Dark Matter

When the universe was young, it was almost smooth and had very little features. As it grew and grew older the universe began to get "organized." For example, our Solar System is organized by planets orbiting our sun. Out of this, these stars organize themselves into large clusters, we call these GALAXIES. Our sun is an average star among about 100 billion other stars that have all organized themselves to form what we call the Milkyway. Further more, astronomers call galaxies grouped together clusters of galaxies.

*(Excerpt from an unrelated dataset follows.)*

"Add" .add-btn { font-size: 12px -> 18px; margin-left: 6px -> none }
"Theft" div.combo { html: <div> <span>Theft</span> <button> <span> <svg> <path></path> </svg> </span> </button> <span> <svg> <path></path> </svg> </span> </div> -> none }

This includes the galaxies clustered together and any material which lies between the spaces of these galaxies. The force or glue that holds these galaxies together is gravity. The space between clusters of galaxies is a very hot gas at about tens of millions of degrees.  By studying the distribution and temperature of the hot gas we can measure how much it is being squeezed by the force of gravity on all the material in the cluster. This allows scientists to determine how much total material (matter) there is in that part of space.

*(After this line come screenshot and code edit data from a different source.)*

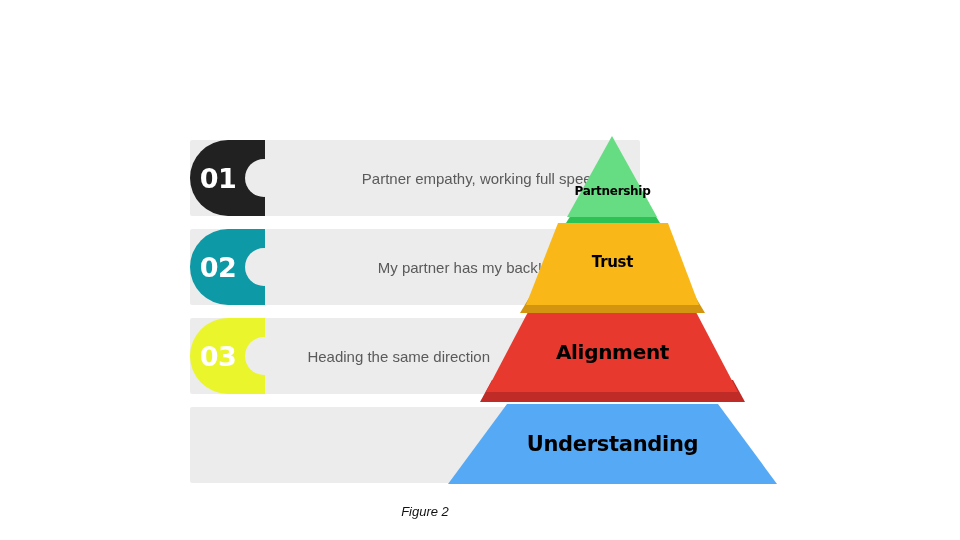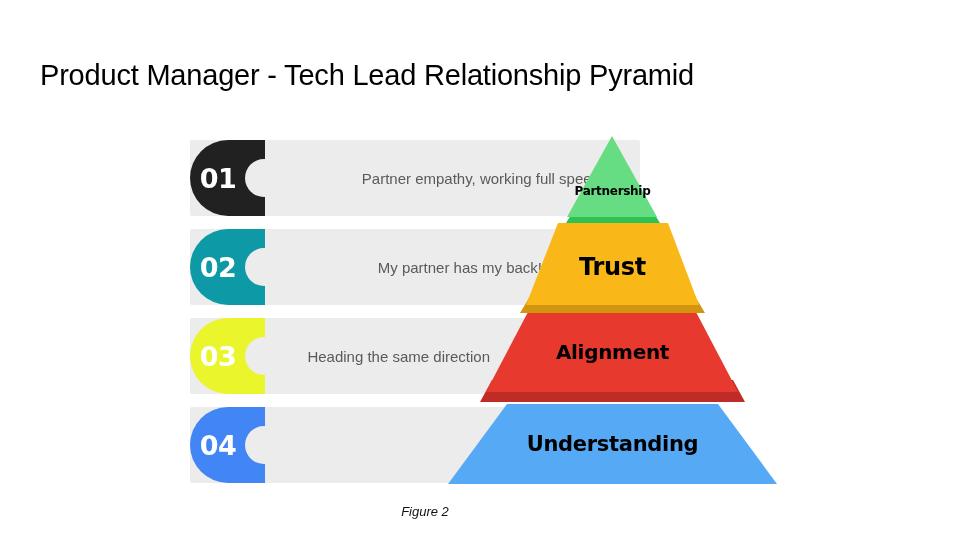"Product Manager - Tech Lead" div { html: <div>Product Manager - Tech Lead Relationship Pyramid</div> -> none }
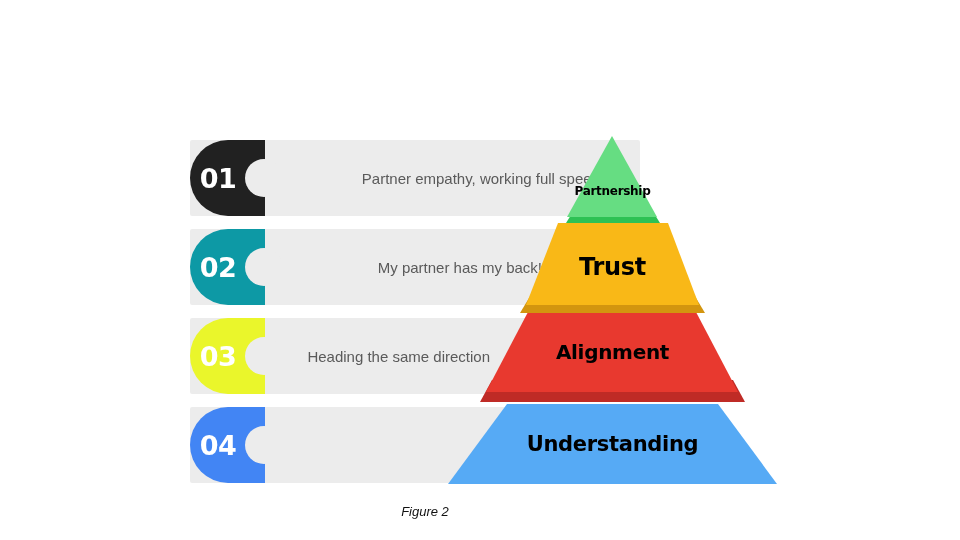"Trust" div.tier-label { font-size: 24px -> 15px }
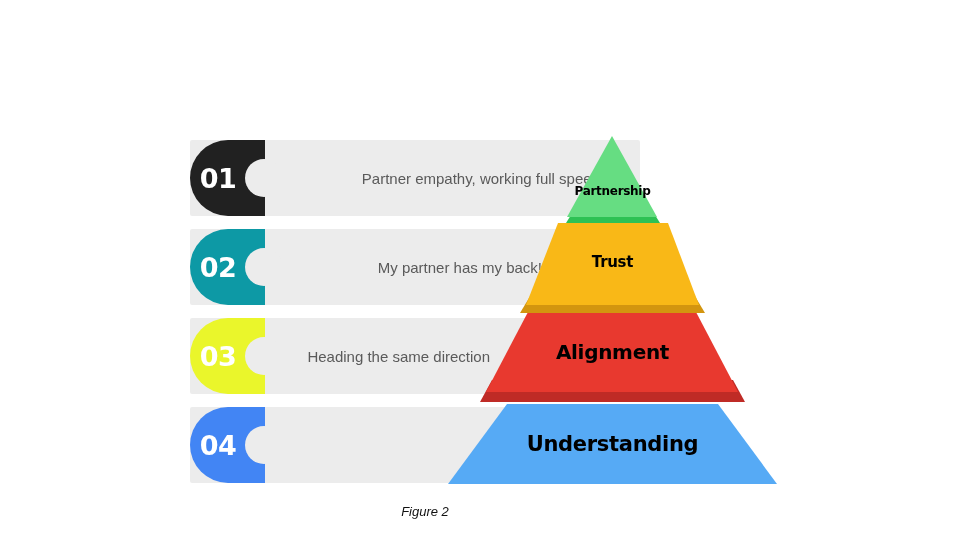"04" div.row-badge { html: <div> <div></div> <div>04</div> </div> -> none }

It turns out that their is five times more material in clusters of galaxies that we would expect from the hot gas. Most of the stuff in clusters of galaxies is invisible and, since these are the largest structures in the Universe held together by gravity, scientists then conclude that most of the matter in the entire Universe is invisible. This invisible stuff is called 'dark matter.' There is currently much ongoing research by scientists attempting to discover exactly what this dark matter is, how much there is, and what effect it may have on the future of the Universe as a whole.


LEFT: A simulated image of dark matter.